■ **EXERCISE MATERIALS**:
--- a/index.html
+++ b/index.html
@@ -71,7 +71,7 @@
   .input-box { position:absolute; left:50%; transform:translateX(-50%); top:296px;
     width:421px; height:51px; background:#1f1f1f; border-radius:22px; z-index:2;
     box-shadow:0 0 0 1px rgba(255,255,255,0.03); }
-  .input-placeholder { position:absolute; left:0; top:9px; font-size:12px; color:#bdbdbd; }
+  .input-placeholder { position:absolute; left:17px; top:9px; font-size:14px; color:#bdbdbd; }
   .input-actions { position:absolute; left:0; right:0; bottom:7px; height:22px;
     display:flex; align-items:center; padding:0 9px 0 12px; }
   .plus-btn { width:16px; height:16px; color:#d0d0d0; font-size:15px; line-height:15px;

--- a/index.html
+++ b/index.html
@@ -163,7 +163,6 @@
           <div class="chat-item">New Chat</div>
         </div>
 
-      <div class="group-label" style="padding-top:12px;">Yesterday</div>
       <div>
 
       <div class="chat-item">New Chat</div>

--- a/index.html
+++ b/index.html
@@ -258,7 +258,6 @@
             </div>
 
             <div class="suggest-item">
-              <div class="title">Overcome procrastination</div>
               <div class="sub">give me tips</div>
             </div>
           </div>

■ **ACTIVITY**:
Only a word-for-word repetition of the lines from the one containing "right:0; bottom:7px; height:22px;" to the final line of the data above counts as the answer.

■ **SOLUTION TO THIS TASK**:
   .input-actions { position:absolute; left:0; right:0; bottom:7px; height:22px;
     display:flex; align-items:center; padding:0 9px 0 12px; }
   .plus-btn { width:16px; height:16px; color:#d0d0d0; font-size:15px; line-height:15px;

--- a/index.html
+++ b/index.html
@@ -163,7 +163,6 @@
           <div class="chat-item">New Chat</div>
         </div>
 
-      <div class="group-label" style="padding-top:12px;">Yesterday</div>
       <div>
 
       <div class="chat-item">New Chat</div>

--- a/index.html
+++ b/index.html
@@ -258,7 +258,6 @@
             </div>
 
             <div class="suggest-item">
-              <div class="title">Overcome procrastination</div>
               <div class="sub">give me tips</div>
             </div>
           </div>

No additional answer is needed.